Metaphorically, we are to create a fabric from two types of threads. The *vertical* ones have already been placed and the way the threads of the second type are to be weaved in has also been set.

The challenge is to devise a function that would *cross these lines at these exact angles*.

Is it always possible to have these functions? Yes, at least when $g$ is continuous. How do we find them? Anti-differentiation.

**Example.** A familiar interpretation is that of an object the velocity $v(x)=y'(x)$ of which is known at any moment of *time* $x$ and its location $y=y(x)$ is to be found.

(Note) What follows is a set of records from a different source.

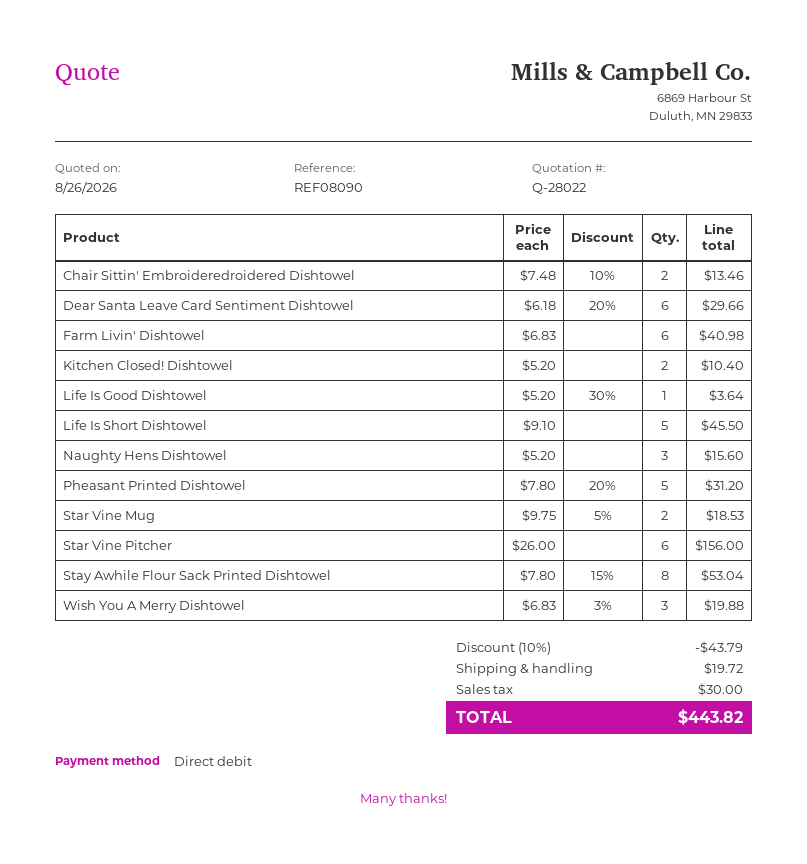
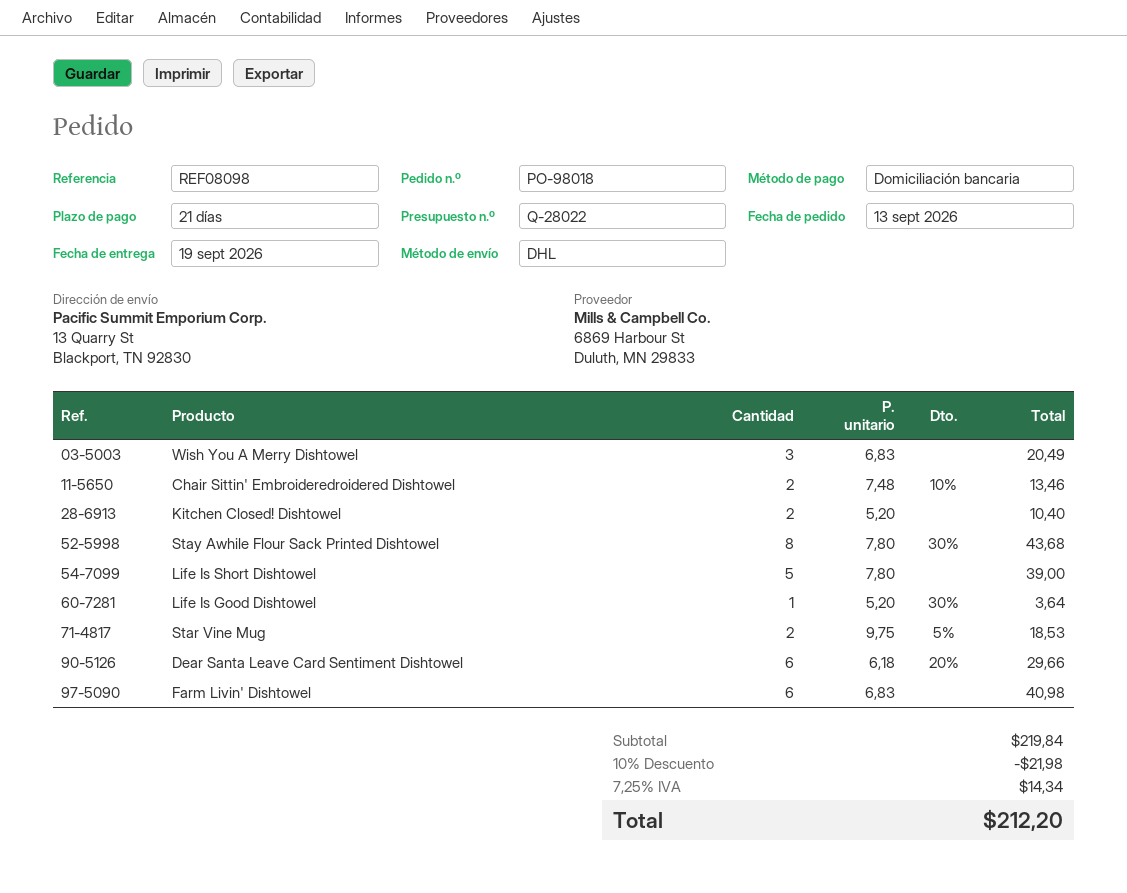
reference: REF08090 -> REF08098
Life Is Short Dishtowel: 5 x 9.10 = 45.50 -> 5 x 7.80 = 39.00
Naughty Hens Dishtowel: 3 x 5.20 = 15.60 -> none
Pheasant Printed Dishtowel: 5 x 7.80 - 20% = 31.20 -> none
Star Vine Pitcher: 6 x 26.00 = 156.00 -> none
Stay Awhile Flour Sack Printed Dishtowel: 8 x 7.80 - 15% = 53.04 -> 8 x 7.80 - 30% = 43.68
Wish You A Merry Dishtowel: 3 x 6.83 - 3% = 19.88 -> 3 x 6.83 = 20.49
discount: 10% = 43.79 -> 10% = 21.98
shipping: 19.72 -> none
tax: 30.00 -> 14.34
total: 443.82 -> 212.20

These solutions *fill* the plane without intersections. They are just the vertically shifted versions of one of them. $\square$

For another kind of a differential equation, what if the derivative depends on the values of the function only (and not the values of the variable)?

We are looking for functions $y=y(x)$ that satisfy the equation,
$$y'(x)=h(y(x)) \text{ for all } x.$$
What we know from the equation is the value of the derivative $y'(x)$ of $y$ at every point $(x,y)$ even though we don't know the value $y(x)$ of the function itself. Then, for every $y$, we know the slope of the tangent line at $(x,y)$. As $y(x)$ is unknown, in order to visualize the data, we plot the same slope for every point $(x,y)$ on a given *horizontal* line:

Thus, for each $y=d$, we indicate the angle $\alpha$, with $h(d)=\tan \alpha$, of the intersection of the graph of the unknown function $y=y(x)$ and the vertical line $x=c$ with $y(c)=d$.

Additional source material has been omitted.